Olds acknowledges that knocking on a new neighbor's door or getting involved in a group can be difficult for some people. "They're so depleted by their loneliness that they're not the least bit welcoming in conversation or their facial expressions," she says. "One client looked standoffish because she was trying not to come off as weak or desperate." But it's okay to be weak, Olds says. We all need help with the trash barrels, the copy machine, or the ever perilous warrior III pose in yoga class. Olds encourages clients to ask for aid when they need it and also to offer it: to run a neighbor's errand, shake the toner cartridge, or help that poor klutzy yogi on the next mat. Olds reminds clients that while they're doing all this, they also need to be aware of body language—essentially to muster as many optimistic and hopeful gestures as possible to avoid Weiss's stigmata of the lonely: the nervousness, the crossed arms, the worried frown, the impulse to withdraw. The lonely can't force people to like them, but they can at least be aware of the habits that cause others to avoid or overlook them.

Take the person who sits quietly through the PTA meeting and volunteers to address envelopes at home. She could turn the task into a group project by joining a committee that meets weekly or inviting other volunteers to come over to address the envelopes each month. She may not find a soul mate, but the regular, counted-on envelope meetings will eventually create a conversational thread she can pick up every month. She can then turn to other regular encounters, no matter how small, using them as opportunities to throw out other skeins. She could become a regular at a coffee shop, ask the local librarian for recommendations, or strike up a conversation with fellow gym members. Many lonely people discount the effect of being greeted by name in several different environments. Feeling untethered, they hope to find one solid rope to cling to: If they're single, they search for a spouse; if they're new to a neighborhood, a best friend. But those companions are exceedingly hard to find.

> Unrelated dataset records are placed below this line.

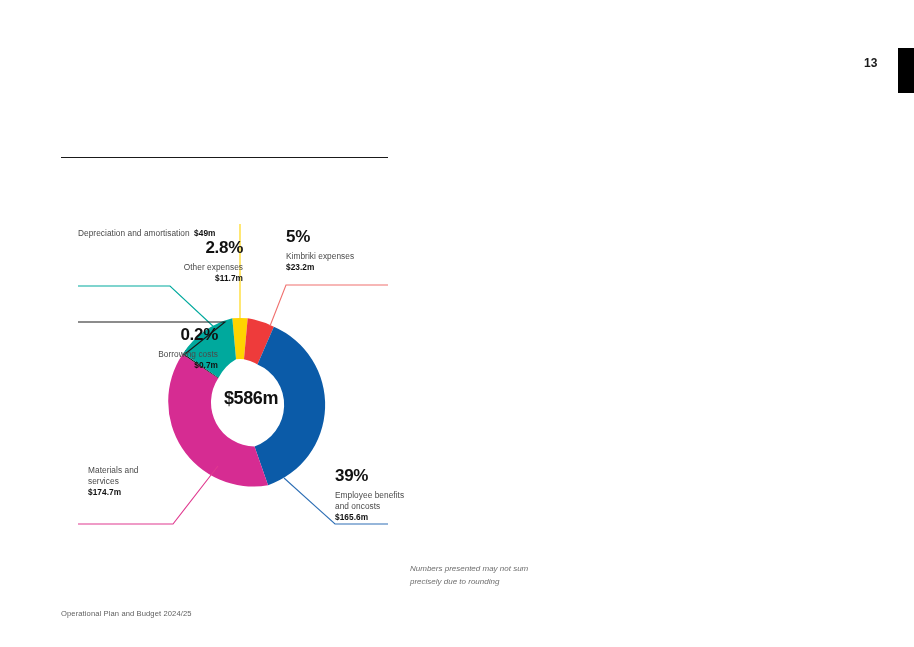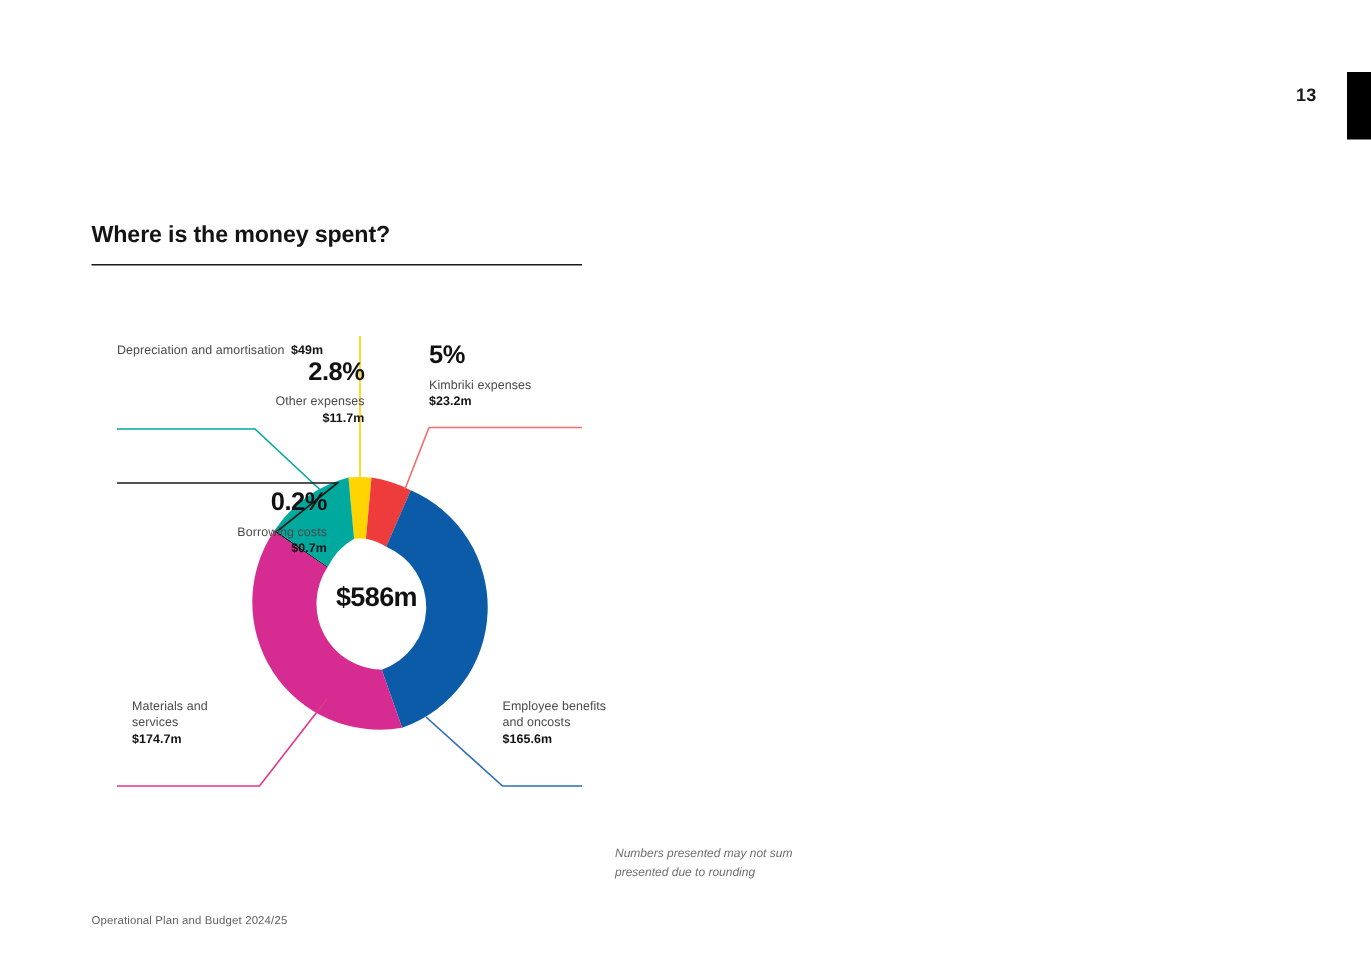--- a/index.html
+++ b/index.html
@@ -146,21 +146,20 @@
 </style>
 </head>
 <body>
 
 <div class="page">
 
   <div class="page-number">13</div>
   <div class="corner-tab"></div>
 
   <div class="heading-wrap">
-    <div class="heading-text">Where is the money spent?</div>
     <div class="heading-rule"></div>
   </div>
 
   <div class="chart-area">
 
     <svg class="chart-svg" width="420" height="360" viewBox="0 0 420 360">
 
       <g>
 
         <path fill="#FFD400" d="M 177.32 118.35 A 85 85 0 0 1 192.68 118.35 L 188.97 159.19 A 44 44 0 0 0 181.03 159.19 Z"></path>
@@ -218,27 +217,28 @@
     <span class="desc amt">$0.7m</span>
   </div>
 
   <div class="callout c-mat">
     <span class="desc">Materials and</span>
     <span class="desc">services</span>
     <span class="desc amt">$174.7m</span>
   </div>
 
   <div class="callout c-emp">
+    <span class="pct">39%</span>
     <span class="desc">Employee benefits</span>
     <span class="desc">and oncosts</span>
     <span class="desc amt">$165.6m</span>
   </div>
 
   <div class="donut-center">$586m</div>
 
   <div class="footnote">
     <span>Numbers presented may not sum</span>
-    <span>presented due to rounding</span>
+    <span>precisely due to rounding</span>
   </div>
 
   <div class="footer">Operational Plan and Budget 2024/25</div>
 
 </div>
 
 </body></html>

In their absence, a lonely person might have to anchor herself to the planet one little thread at a time.

John Cacioppo argues that, evolutionarily speaking, loneliness is an elegant solution to the millennia-long drive to see what's over the next Alp. "It isn't a death sentence or a life sentence—it's a signal," he says, "a signal that makes us human." Loneliness is the prompt that makes us come together, each of us sharing what we have, welcoming others to the fire or the cache of Junior Mints smuggled into the movie theater, creating a social fabric.

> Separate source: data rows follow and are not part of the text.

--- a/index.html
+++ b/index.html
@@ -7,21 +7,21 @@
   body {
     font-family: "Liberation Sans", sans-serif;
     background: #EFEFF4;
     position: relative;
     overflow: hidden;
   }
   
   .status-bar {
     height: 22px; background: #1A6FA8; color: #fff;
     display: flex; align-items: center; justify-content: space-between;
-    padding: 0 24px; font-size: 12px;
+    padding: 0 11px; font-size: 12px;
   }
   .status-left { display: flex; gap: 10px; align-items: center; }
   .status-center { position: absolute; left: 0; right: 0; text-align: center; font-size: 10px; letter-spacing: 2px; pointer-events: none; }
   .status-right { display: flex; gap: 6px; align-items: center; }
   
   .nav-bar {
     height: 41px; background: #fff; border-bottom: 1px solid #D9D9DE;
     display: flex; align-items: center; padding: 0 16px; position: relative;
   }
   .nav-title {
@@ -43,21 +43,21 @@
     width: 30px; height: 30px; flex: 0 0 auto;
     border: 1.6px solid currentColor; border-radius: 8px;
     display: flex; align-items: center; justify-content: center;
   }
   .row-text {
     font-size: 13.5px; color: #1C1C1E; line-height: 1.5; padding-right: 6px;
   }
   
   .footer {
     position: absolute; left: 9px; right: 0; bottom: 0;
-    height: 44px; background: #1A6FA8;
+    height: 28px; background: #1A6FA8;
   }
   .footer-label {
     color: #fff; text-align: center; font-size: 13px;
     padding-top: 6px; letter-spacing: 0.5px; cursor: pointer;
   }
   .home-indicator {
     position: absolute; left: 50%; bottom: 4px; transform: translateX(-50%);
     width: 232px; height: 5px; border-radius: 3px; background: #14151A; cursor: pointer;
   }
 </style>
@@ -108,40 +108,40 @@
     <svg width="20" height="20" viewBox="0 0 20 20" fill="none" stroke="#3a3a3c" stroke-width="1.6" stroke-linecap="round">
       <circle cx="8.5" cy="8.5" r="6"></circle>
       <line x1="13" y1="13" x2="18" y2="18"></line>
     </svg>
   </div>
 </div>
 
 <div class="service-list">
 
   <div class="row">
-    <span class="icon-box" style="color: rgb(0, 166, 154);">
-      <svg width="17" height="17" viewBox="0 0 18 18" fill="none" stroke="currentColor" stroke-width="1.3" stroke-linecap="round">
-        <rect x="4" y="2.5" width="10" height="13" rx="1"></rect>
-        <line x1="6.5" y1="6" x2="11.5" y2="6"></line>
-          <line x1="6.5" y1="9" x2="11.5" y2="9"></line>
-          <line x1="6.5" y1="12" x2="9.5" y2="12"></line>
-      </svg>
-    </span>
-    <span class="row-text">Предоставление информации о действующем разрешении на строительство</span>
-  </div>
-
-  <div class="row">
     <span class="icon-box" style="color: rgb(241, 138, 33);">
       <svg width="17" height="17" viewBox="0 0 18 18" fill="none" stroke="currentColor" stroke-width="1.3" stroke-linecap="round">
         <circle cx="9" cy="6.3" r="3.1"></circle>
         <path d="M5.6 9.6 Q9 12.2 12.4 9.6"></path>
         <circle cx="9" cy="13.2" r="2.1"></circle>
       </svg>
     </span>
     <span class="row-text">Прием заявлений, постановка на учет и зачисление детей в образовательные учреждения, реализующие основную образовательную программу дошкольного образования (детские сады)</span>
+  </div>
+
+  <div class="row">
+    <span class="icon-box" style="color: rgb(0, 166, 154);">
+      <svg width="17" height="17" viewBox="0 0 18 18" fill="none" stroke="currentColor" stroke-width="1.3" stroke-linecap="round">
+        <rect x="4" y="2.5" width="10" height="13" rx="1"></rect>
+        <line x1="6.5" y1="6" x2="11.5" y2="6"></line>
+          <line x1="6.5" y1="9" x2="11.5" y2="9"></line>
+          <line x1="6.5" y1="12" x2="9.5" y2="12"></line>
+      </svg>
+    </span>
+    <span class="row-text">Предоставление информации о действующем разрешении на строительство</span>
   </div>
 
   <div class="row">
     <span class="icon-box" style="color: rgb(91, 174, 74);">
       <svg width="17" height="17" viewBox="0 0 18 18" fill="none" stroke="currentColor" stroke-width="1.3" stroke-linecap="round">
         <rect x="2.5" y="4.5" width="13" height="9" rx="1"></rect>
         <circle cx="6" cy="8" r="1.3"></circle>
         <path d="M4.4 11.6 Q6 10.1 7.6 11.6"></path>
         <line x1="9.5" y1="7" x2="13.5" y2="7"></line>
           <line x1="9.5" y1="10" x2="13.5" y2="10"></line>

Lonely people who are cut off from any sense of community, who can see only what they don't have and want so desperately, might find it impossible to imagine their despair as a helpful genetic reminder. So they have to rely on possibly the only heartening characteristic of loneliness, acknowledged by each of the experts—that even the prospect of a connection can banish loneliness in an instant. If the socially isolated will listen to the prompt, if they're able to get up and get out, and if they can take hope in small daily interactions, they will make a connection and crawl out from under the howlingly empty feeling. The reprieve may not last forever—loneliness is pernicious—but it will last long enough for them to pull themselves together again and spend the next 15 hours of wakefulness tending to the prospect of their own happiness.